Ingredients
Equipment
Method
Bake the meatloaf
- Preheat the oven to 350°F and grease a loaf pan with a light coating. Use a pan you can easily pour pan drippings from after baking.
- Mix the ground beef, breadcrumbs, eggs, milk, grated onion, minced garlic, and Worcestershire until evenly combined. Press the mixture firmly into the greased pan.
- Bake for 60–70 minutes at 350°F until the internal temperature reaches 160°F. The loaf should look set on top with no wet spots in the center.
- Rest the meatloaf for 10 minutes and reserve any pan drippings. This helps the juices settle so slices stay intact.
Make the brown gravy and serve
- Melt the butter in a saucepan over medium heat and whisk in the flour. Cook for 1–2 minutes until the roux turns golden and smells nutty.
- Whisk in the beef broth, Worcestershire sauce, garlic powder, and any reserved pan drippings. Bring to a simmer and cook for 5 minutes until thickened and glossy.

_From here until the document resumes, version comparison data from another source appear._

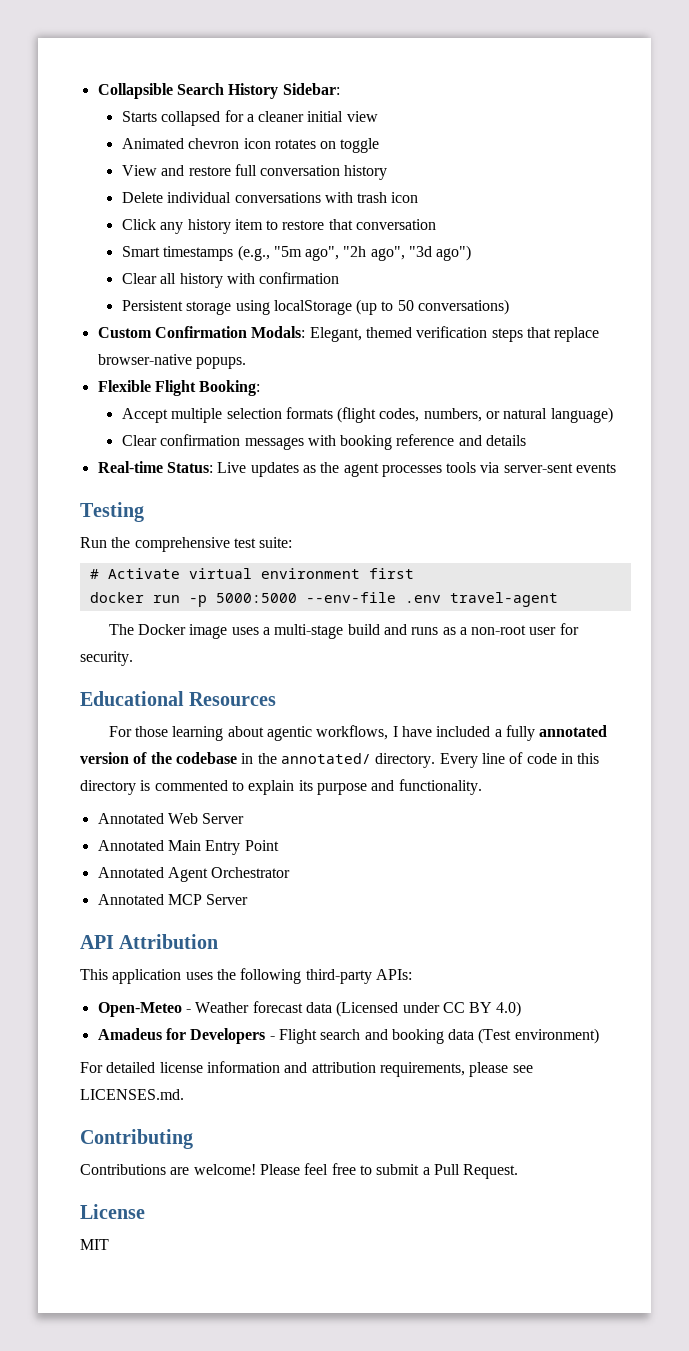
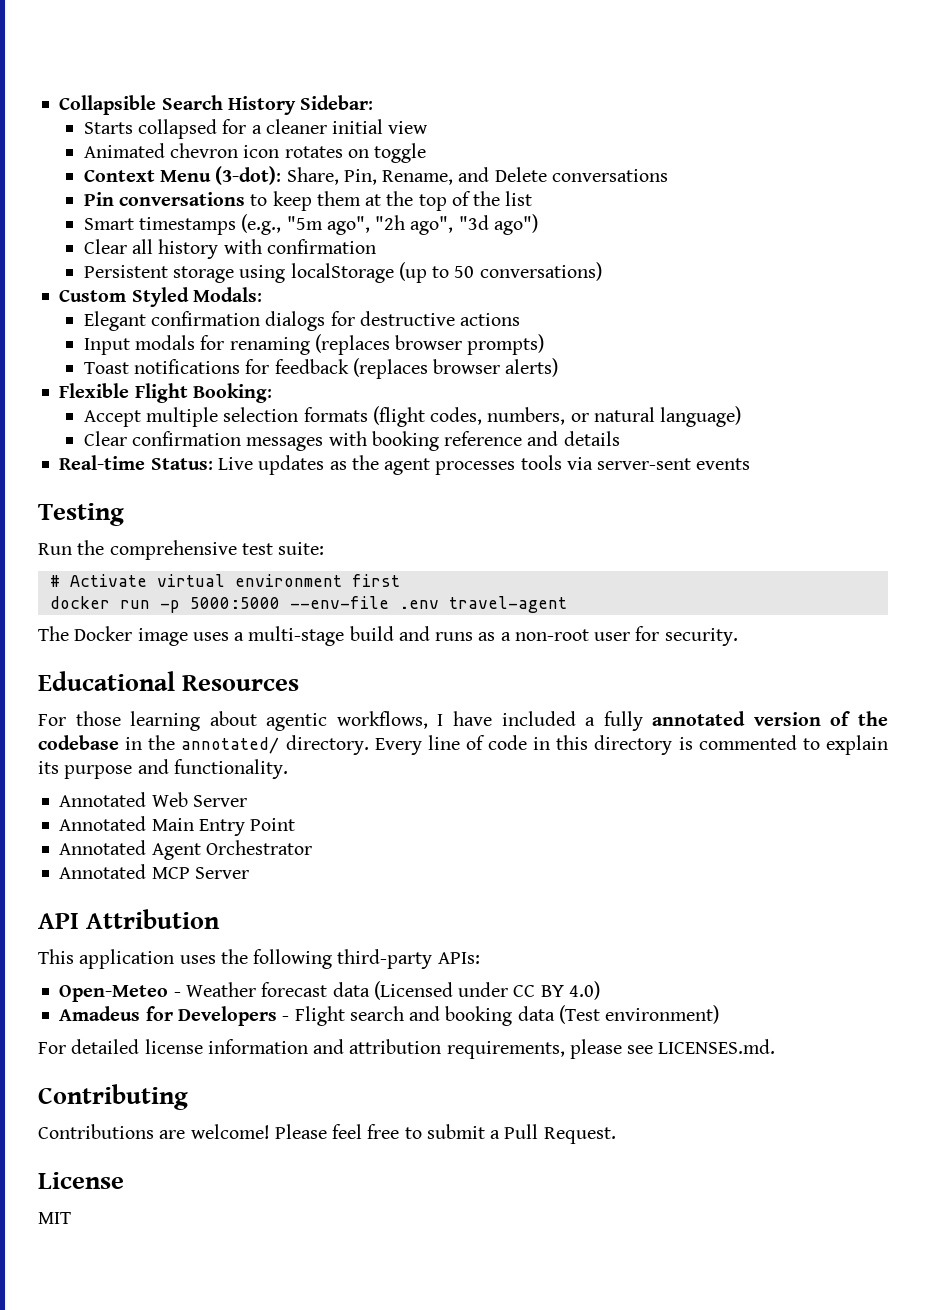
- View and restore full conversation history
- Delete individual conversations with trash icon
- Click any history item to restore that conversation
+ Context Menu (3-dot): Share, Pin, Rename, and Delete conversations
+ Pin conversations to keep them at the top of the list
- Custom Confirmation Modals: Elegant, themed verification steps that replace browser-native popups.
+ Custom Styled Modals:
+ Elegant confirmation dialogs for destructive actions
+ Input modals for renaming (replaces browser prompts)
+ Toast notifications for feedback (replaces browser alerts)

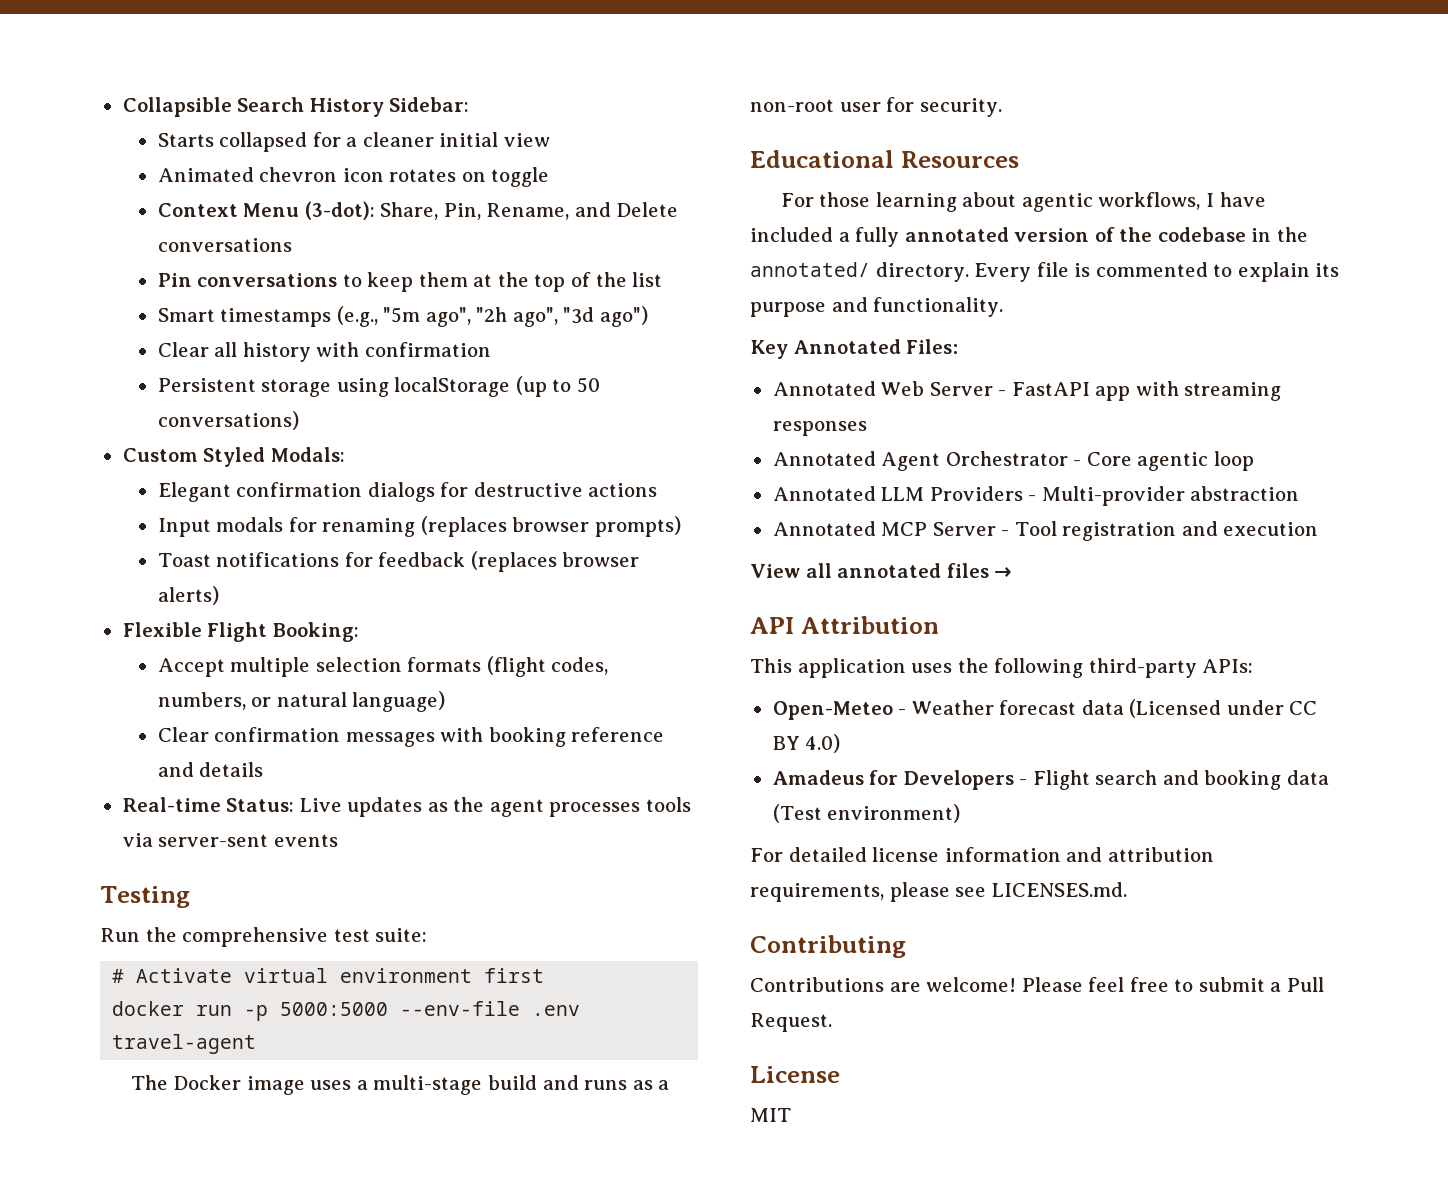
- Every line of code in this directory is commented to explain its purpose and functionality.
+ Every file is commented to explain its purpose and functionality.
+ Key Annotated Files:
- Annotated Web Server
- Annotated Main Entry Point
- Annotated Agent Orchestrator
- Annotated MCP Server
+ Annotated Web Server - FastAPI app with streaming responses
+ Annotated Agent Orchestrator - Core agentic loop
+ Annotated LLM Providers - Multi-provider abstraction
+ Annotated MCP Server - Tool registration and execution
+ View all annotated files →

- Slice the meatloaf and serve immediately with the brown gravy poured over each slice. Spoon extra sauce around the edges so every bite is coated.
Notes
Pro tip: when you remove the loaf, scrape and add browned bits from the pan into the gravy for deeper color and flavor. Store leftover meatloaf (with gravy separate if possible) in the refrigerator up to 4 days; freeze meatloaf slices up to 2 months (thaw overnight in the fridge) and reheat in a 325°F oven until warmed through. For a lighter option, use 90–93% lean ground beef and keep the gravy’s roux the same for classic thickness.